В свете посадочных огней мелькали стоявшие вдоль дороги с большими интервалами иракские грузовики. Некоторые из солдат махали руками, и летчики помахали им в ответ.
— Дружелюбные туземцы, да? — заметил Герцель.
— Очень дружелюбные. Они же знают, что у нас в кузове пятьдесят коммандос, — проворчал Блох.
«Си-130» остановился, совсем немного не дотянув до того места, где начал садиться «конкорд», и пилоты увидели, как сильно пострадало полотно. Транспортный самолет рассчитан на такой тип покрытия, а вот лайнеру требовалась более широкая полоса. Вдалеке уже вырисовывался силуэт холма, отчетливо проступавший на фоне посветлевшего неба.
— Вавилон.
— Вавилон... Вавилон... — повторил Герцель.
Рампа открылась еще до того, как самолет остановился, и коммандос начали выпрыгивать и выстраиваться по обе стороны дороги. За их действиями с любопытством наблюдала группа иракских военных и правительственных чиновников, сидевших в раскрашенных защитной краской автомобилях на невысоком холмике. Обе стороны потратили некоторое время на необходимые в таких случаях приветствия и дружеские жесты.
Два джипа скатились по рампе и проехали под громадными крыльями «Си-130», стараясь не съезжать с дороги. Отделение коммандос образовало вокруг самолета периметр безопасности, а оставшийся на борту медицинский персонал начал готовиться к приему раненых.
Три отделения, каждое под командованием лейтенанта, развернулись веером по обе стороны от дороги и побежали вслед за джипами, стараясь не отставать. Их первой целью были Ворота Иштар, гостиница и музей.
Капитан Блох наблюдал за ними из пилотской кабины.
— Быть пехотинцем — удовольствия мало.
Лейтенант Герцель, занятый послепосадочной проверкой систем, поднял голову и тоже посмотрел вниз:
— Ребята проспали всю дорогу сюда и проспят всю дорогу обратно. Хоть бы раз ты посочувствовал второму пилоту.
Блох перевел взгляд на Северную крепость, туда, где то и дело вспыхивали желтые, оранжевые, красные и белые цветы разрывов. Громовые раскаты сотрясали воздух.
— Кого мне жаль, так это тех бедолаг на холме. Знаешь, Эф, когда они вылетали в пятницу, я им даже позавидовал. Подумал, вот счастливчики, скатаются за государственный счет в Нью-Йорк, все оплачено и спешить не надо — только привези домой бумажку со словом «мир».

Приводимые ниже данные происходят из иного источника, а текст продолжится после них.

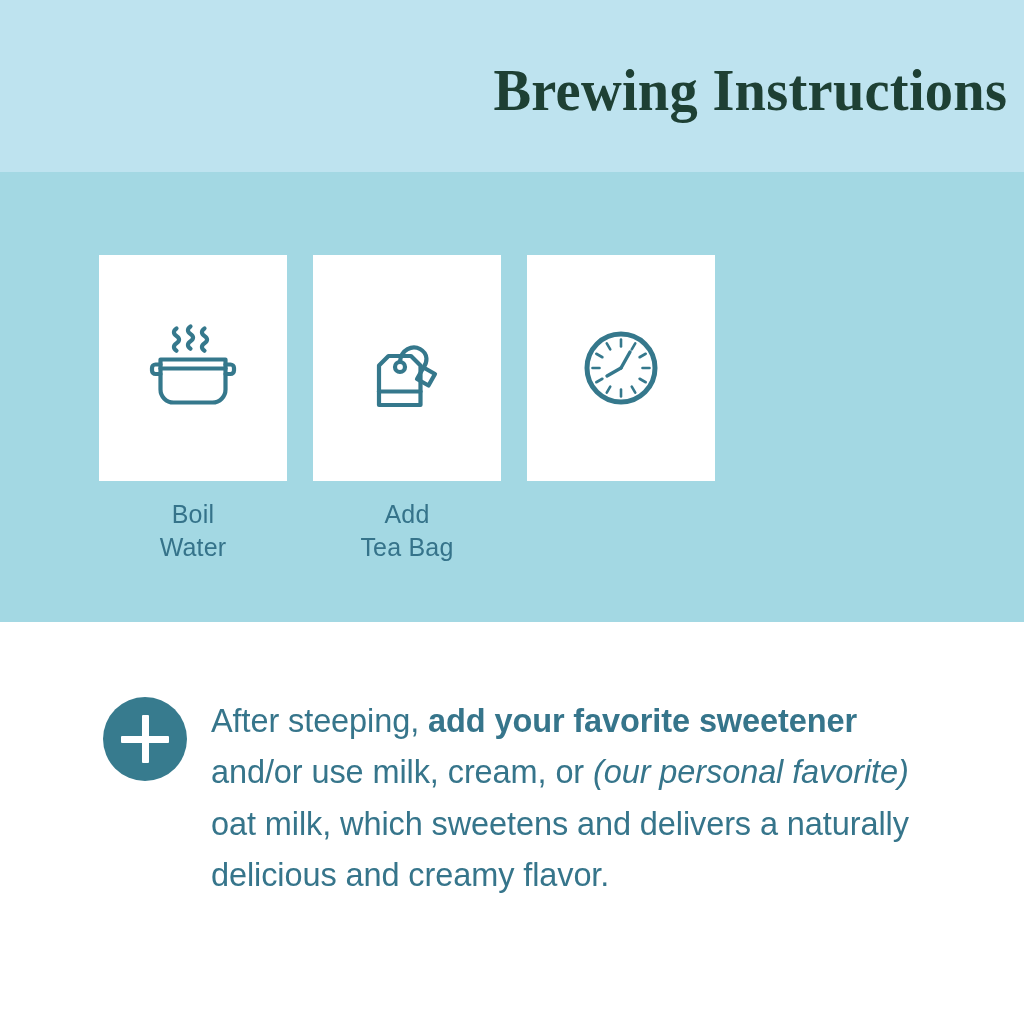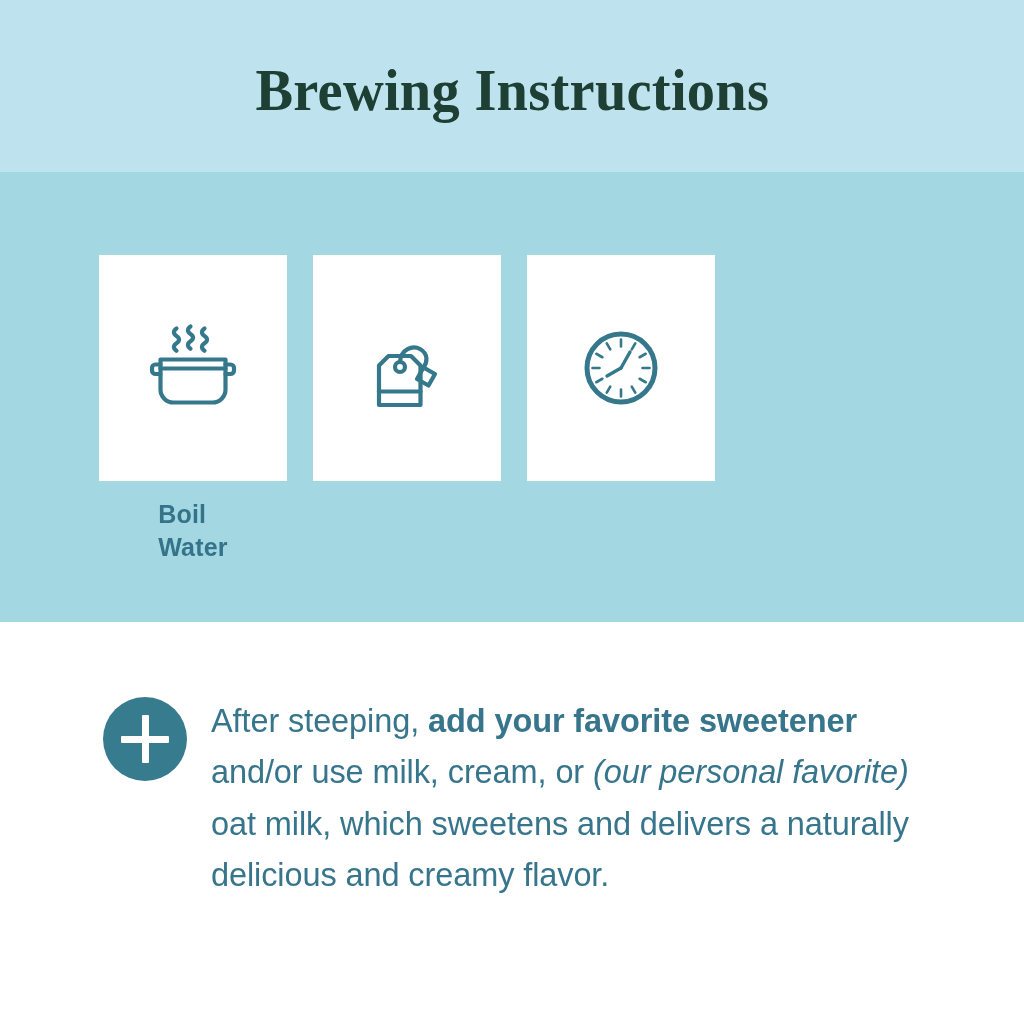"Brewing Instructions" .header-band { justify-content: center -> flex-end }
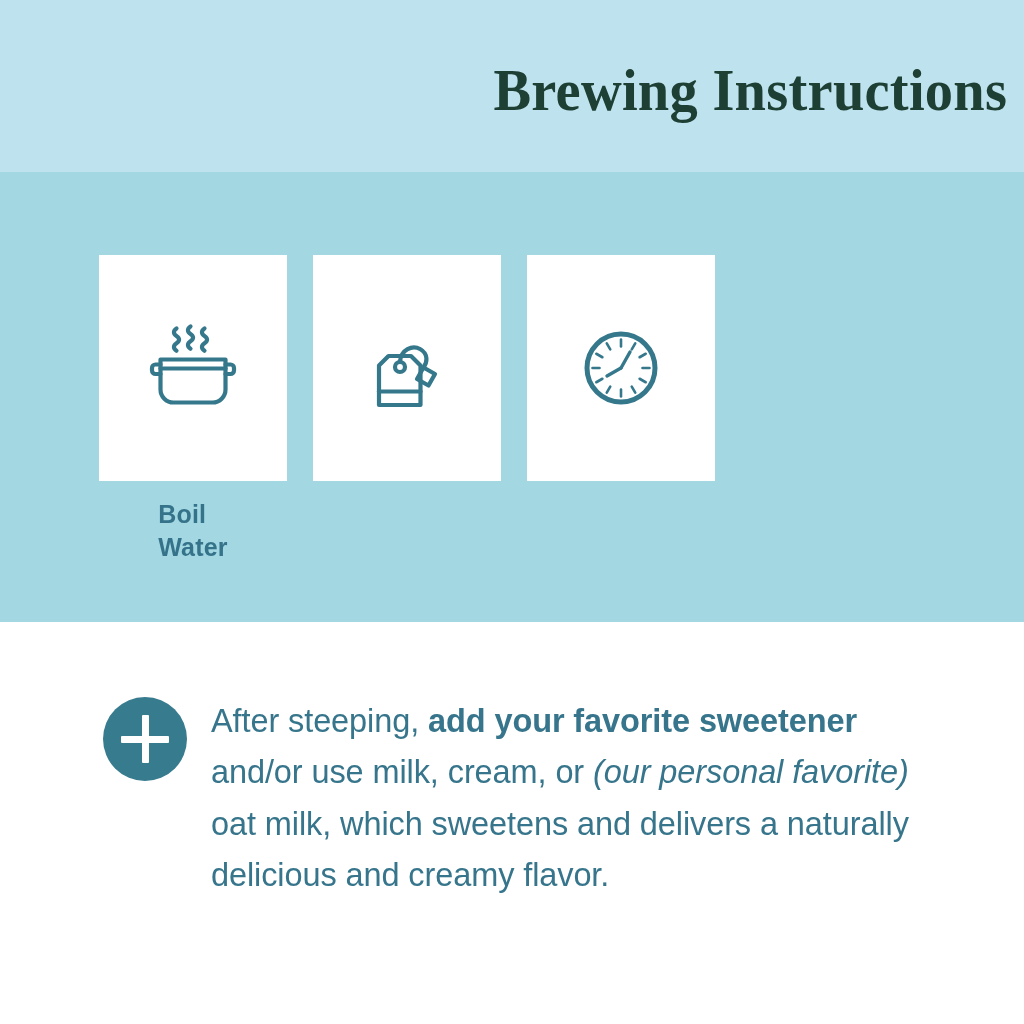"Boil" .step-label { font-weight: 700 -> 400; text-align: none -> center }
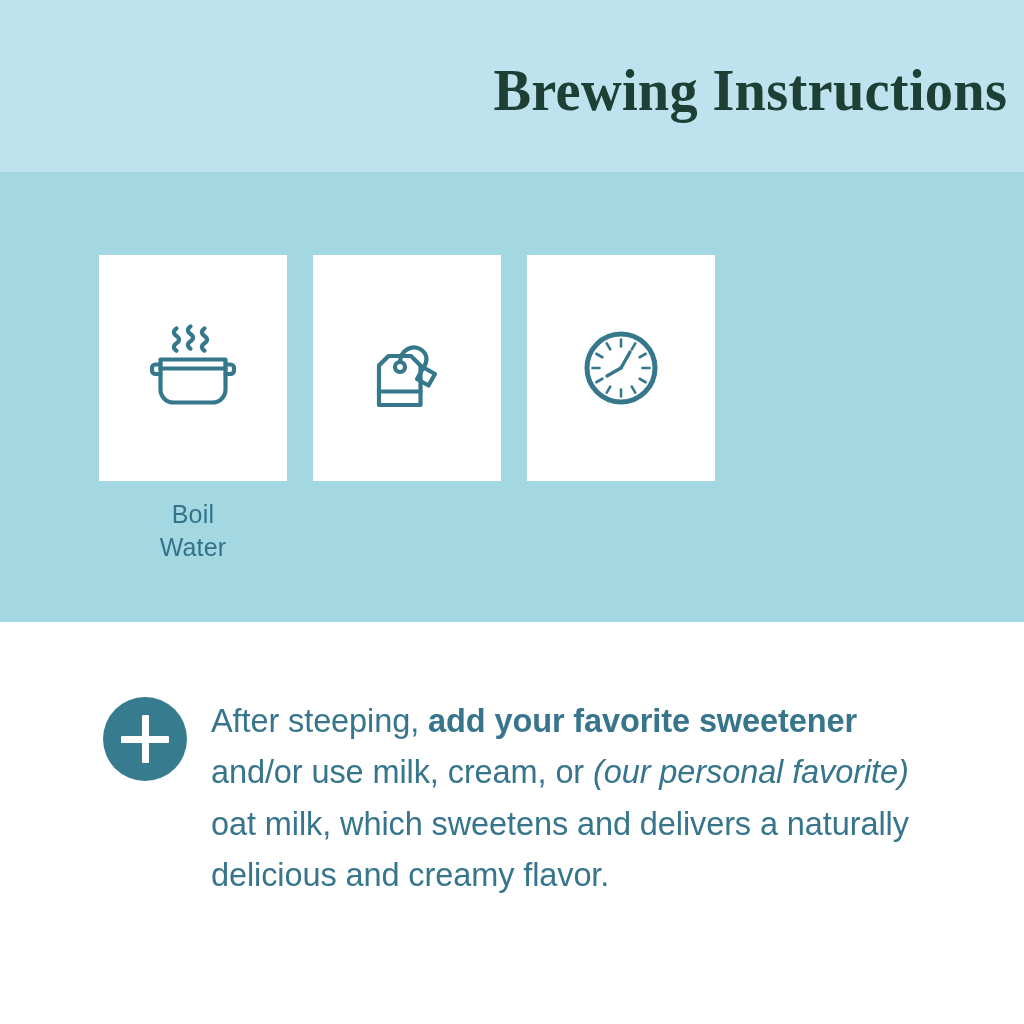"Add" div.step-label { html: none -> <div>Add Tea Bag</div> }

Герцель задумчиво посмотрел на окутанную облаком пыли и дыма возвышенность:
— Похоже, участвовать в мирной миссии — тоже удовольствие небольшое.
* * *
Капитан Барух Гейс и лейтенант Иосиф Штерн так и не смогли обнаружить иракские маяки на равнине. Не удалось это и трем приданным им истребителям. Поначалу Гейс решил было подождать, пока солнце выглянет из-за гор, но потом, слушая переговоры между Ласковым и Беккером и наблюдая впечатляющие последствия этих переговоров, пришел к выводу, что времени на ожидание не остается. Возможно, они и без того прибыли слишком поздно, но в любом случае Гейс знал, что обязан выполнить свою часть миссии.
План капитана Гейса заключался в том, чтобы подойти как можно ближе к району боя, избегая до поры прямого столкновения с противником. Отказавшись от дальнейшего поиска маяков, он выбрал место примерно в километре к югу от холма, обозначенное на карте как Умма. Странно, подумал Гейс, арабский так похож на иврит. Умма. Община. Он связался по радио с командиром воздушного звена:
— Я хочу сесть так, чтобы остановиться возле местечка, обозначенного как Умма. Вы можете мне посветить?
— Понял, — ответил лейтенант Герман Шафран. — Посвечу. Конец связи.
Зайдя по оси запад — восток, «Ф-14» выбросил осветительную ракету. Парашют раскрылся, и в тот же миг земля и небо чудесным образом преобразились в ярком призрачном сиянии.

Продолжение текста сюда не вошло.